Refining the Bulk: Ramped Pyrolysis Radiocarbon Dating Enhanced with Parallel Pyrolysis-GC-MS Analysis
Dr Catherine Ginnane1, Dr Sebastian Naeher1, Dr Jocelyn Turnbull1,2, Mr Andy Phillips1, Dr Albert Zondervan1
1GNS Science, Lower Hutt, New Zealand, 2CIRES, University of Colorado at Boulder, Lower Hutt, New Zealand
Ramped pyrolysis oxidation accelerator mass spectrometry (RPO-AMS) has been recently established at the Rafter Radiocarbon Laboratory. This technique improves on bulk radiocarbon measurements for difficult-to-date sediments and soils, including Antarctic detrital sediment, where the depositional age is often obfuscated by the presence of reworked carbon associated with detrital sediment. By exploiting the thermochemical stability of distinct organic carbon pools present in a sample, younger, more labile authigenic carbon corroborating sediment deposition can be separated from older, more refractory components characteristic of detrital material. Radiocarbon measurements of these carbon fractions provide a more reliable chronology of deposition.
RPO-AMS presents a step change in radiocarbon measurement, providing an intermediate technique between bulk and compound-specific radiocarbon analysis. More accurate information is obtained relative to bulk sediment dating without the cost and major technical challenges associated with compound-specific radiocarbon dating. The traditional RPO-AMS technique requires radiocarbon measurement of multiple CO₂ aliquots obtained at a series of pyrolysis temperatures. The youngest age obtained from the series is assumed to be the limiting age representative of deposition. The requirement for multiple radiocarbon measurements can still be cost prohibitive for comprehensive downcore dating. As the limiting age predominantly coincides with the most labile, lower temperature fractions, it has become more common practice to conservatively date only the lower temperature aliquot(s) to obtain a depositional age.
In order to provide evidence to confirm this assumption that the lower temperature aliquots represent deposition, we have coupled ramped pyrolysis radiocarbon dating with pyrolysis-gas chromatography-mass spectrometry (Py-GC-MS) as a novel application for carbon source identification. The Py-GC-MS is configured to mimic the conditions of the RPO-AMS system, thereby identifying the compound classes present in each aliquot taken at equivalent temperatures and allowing discernment of the desired fractions indicative of deposition.
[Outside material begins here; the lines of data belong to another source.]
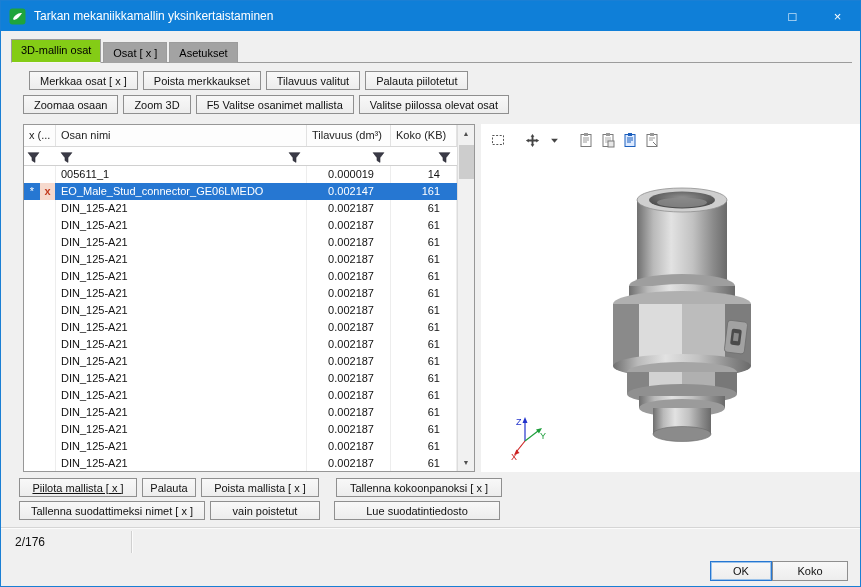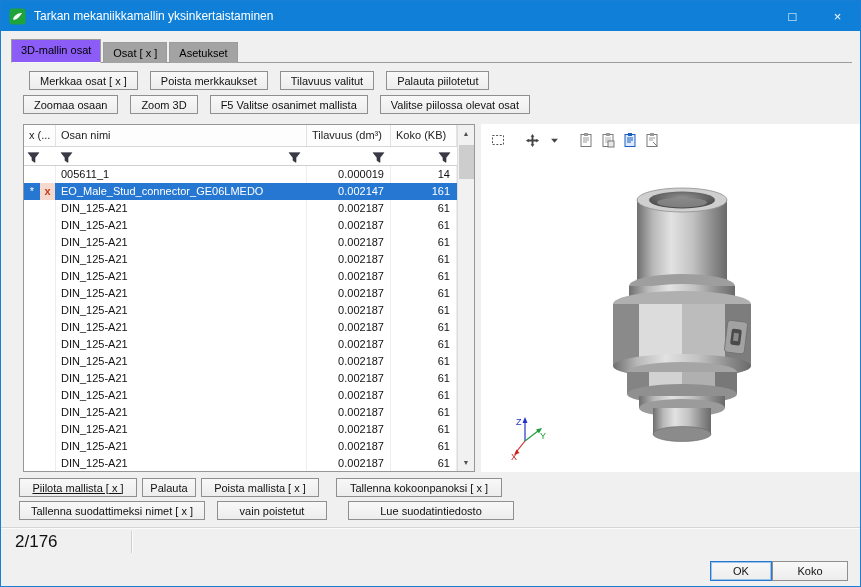"3D-mallin osat" .tab.active { background: #8b5cf6 -> #84cc16 }
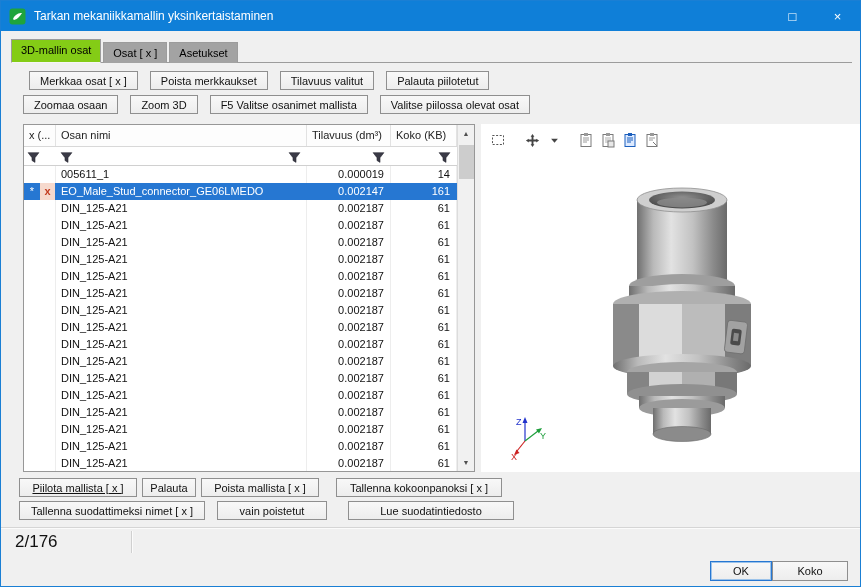"Merkkaa osat [ x ]" .btnrow { gap: 12px -> 5px }
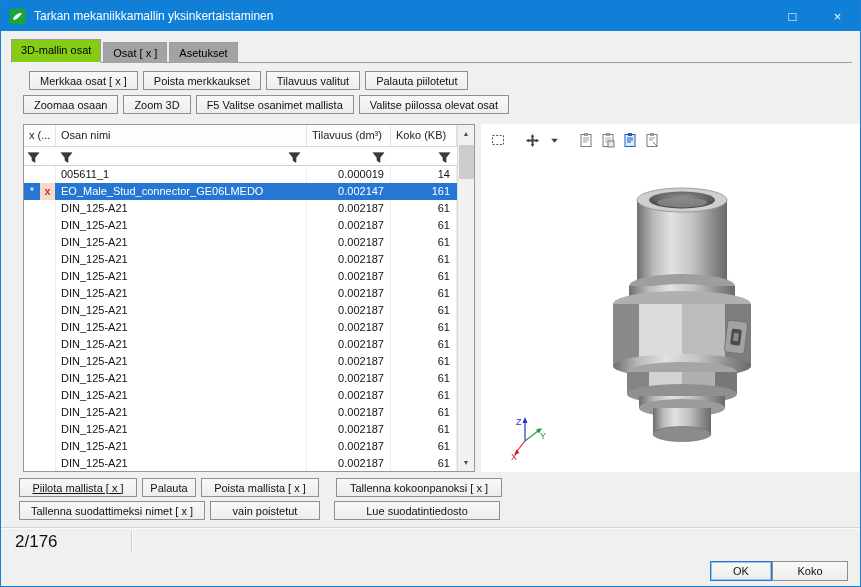"0.000019" .cell-volume, .cell-size { padding-right: 6px -> 16px }
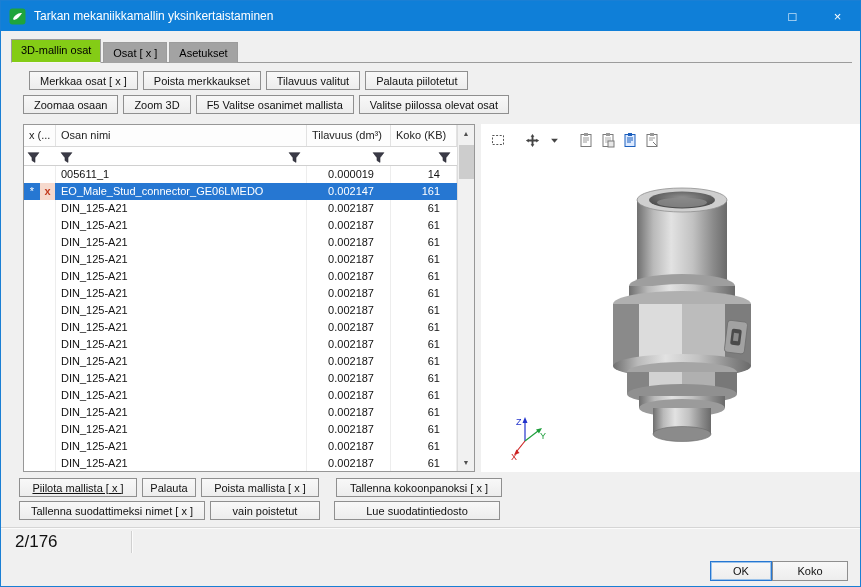"2/176" .statusbar { font-size: 17px -> 12px }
For example, in early results, the presence of short chain n-alkanes indicated marine carbon deposition in more labile, low temperature fractions. Higher temperature aliquots were comprised of older, diagenetically stable aromatic carbon structures that skewed the bulk age from the depositional age.
By combining Py-GC-MS identification with RPO-AMS, the most suitable temperature aliquot comprised of carbon compounds representative of deposition can be selected for radiocarbon dating, thereby shortening run times and reducing measurement costs to achieve more reliable, substantiated comprehensive downcore chronologies.
The development of these RPO-AMS and Py-GC-MS techniques is particularly useful in ongoing climate change research where determining accurate sediment chronologies can elucidate interpretations of polar ice movement and carbon cycle dynamics. Comparisons of RPO-AMS measurements with bulk sediment radiocarbon measurements in the Antarctic has improved chronologies by several hundreds to thousands of years, thereby clarifying inconsistencies in the timing and mechanism of deglaciation events.
Dr. Catherine Ginnane is a Senior Laboratory Technician in the Rafter Radiocarbon Laboratory at GNS Science in Lower Hutt, New Zealand. Cathy specializes in instrument and laboratory capability development, including elemental analysis combustion for radiocarbon analyses, graphitisation systems, and ramped pyrolysis oxidation (RPO)-AMS.